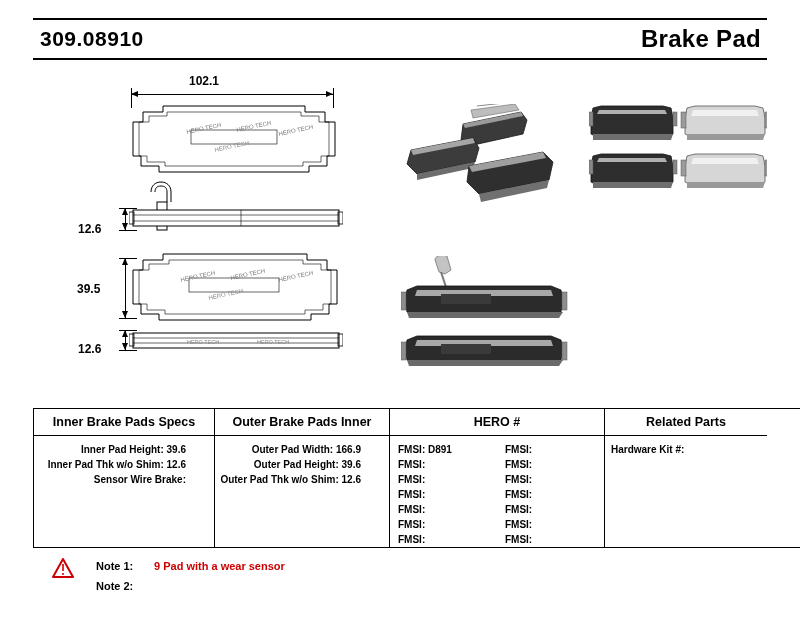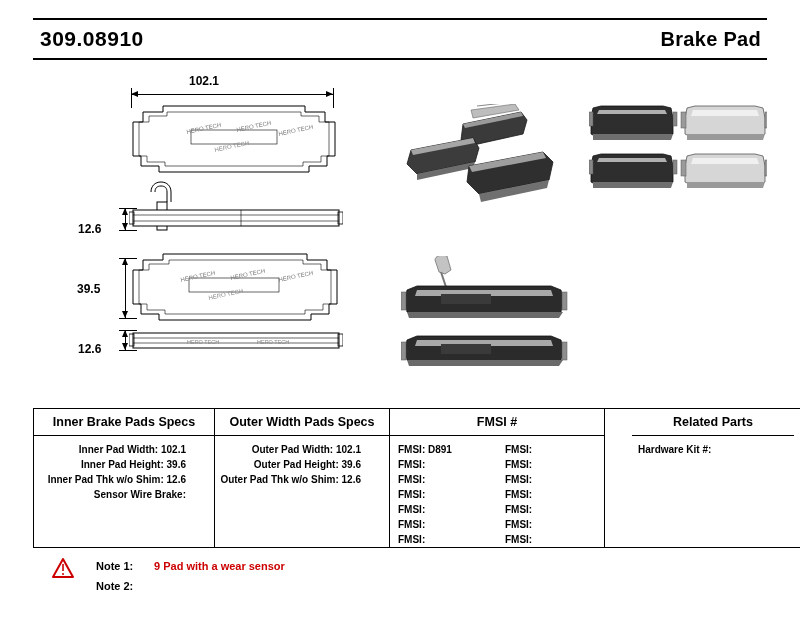"Brake Pad" .doc-type { font-size: 20px -> 24px }
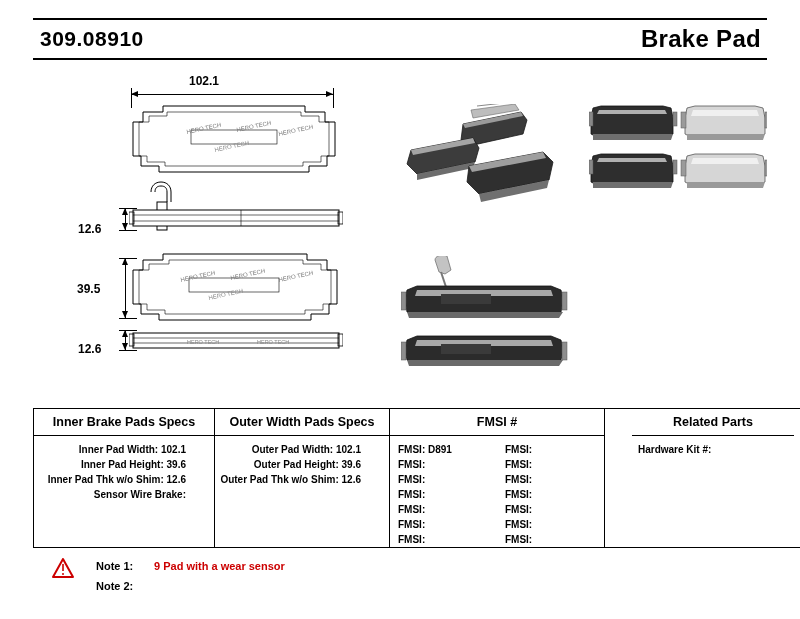"Outer Width Pads Specs" div.spec-head { text: Width Pads Specs -> Brake Pads Inner }
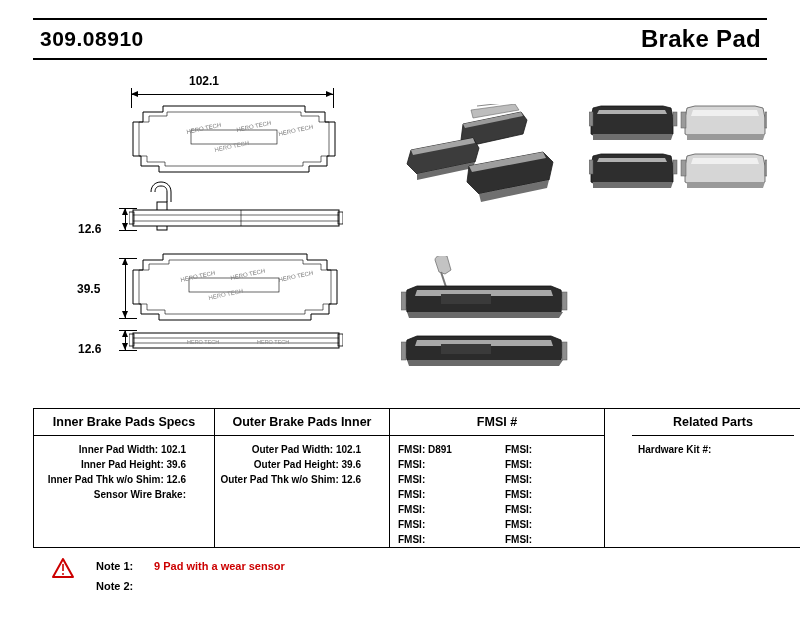"FMSI #" div.spec-head { text: FMSI -> HERO }
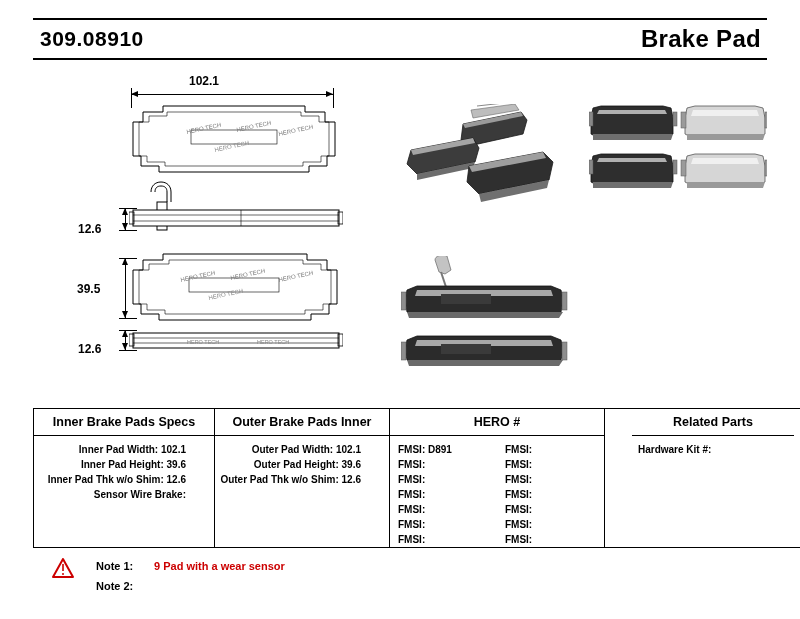"Related Parts" .col-related { margin-left: 27px -> none }
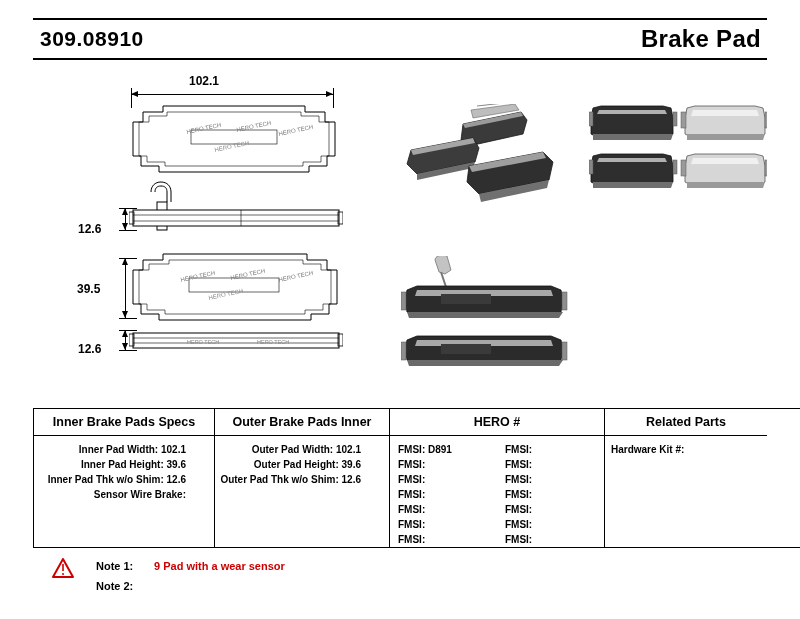"Inner Pad Width: 102.1" div.spec-row { html: <div>Inner Pad Width: 102.1</div> -> none }
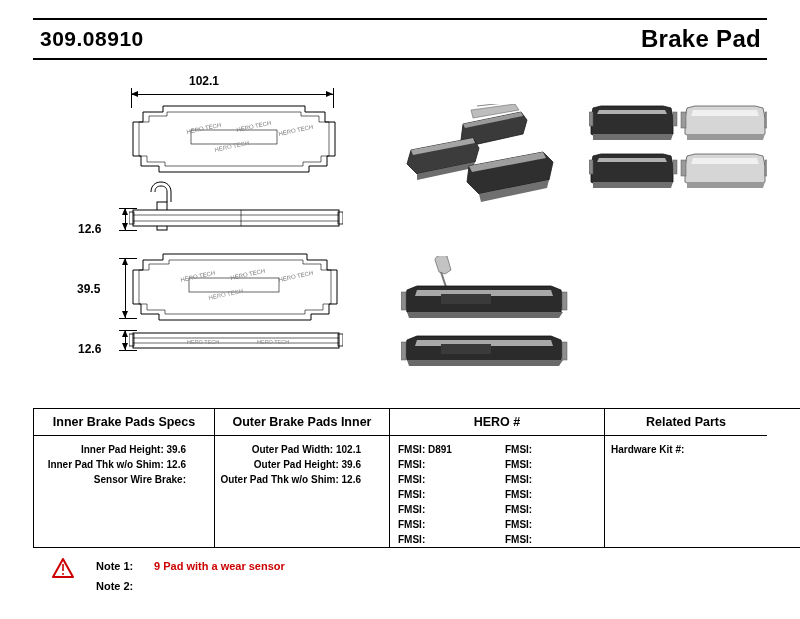"Outer Pad Width: 102.1" div.spec-row { text: 102.1 -> 166.9 }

■ ■ ■ ■

* WHAT YOU HAVE TO DO *
Once the pictures are removed, set down what remains of the entries above exactly.

* SOLUTION TO THE PROBLEM *
"Brake Pad" .doc-type { font-size: 20px -> 24px }
"Outer Width Pads Specs" div.spec-head { text: Width Pads Specs -> Brake Pads Inner }
"FMSI #" div.spec-head { text: FMSI -> HERO }
"Related Parts" .col-related { margin-left: 27px -> none }
"Inner Pad Width: 102.1" div.spec-row { html: <div>Inner Pad Width: 102.1</div> -> none }
"Outer Pad Width: 102.1" div.spec-row { text: 102.1 -> 166.9 }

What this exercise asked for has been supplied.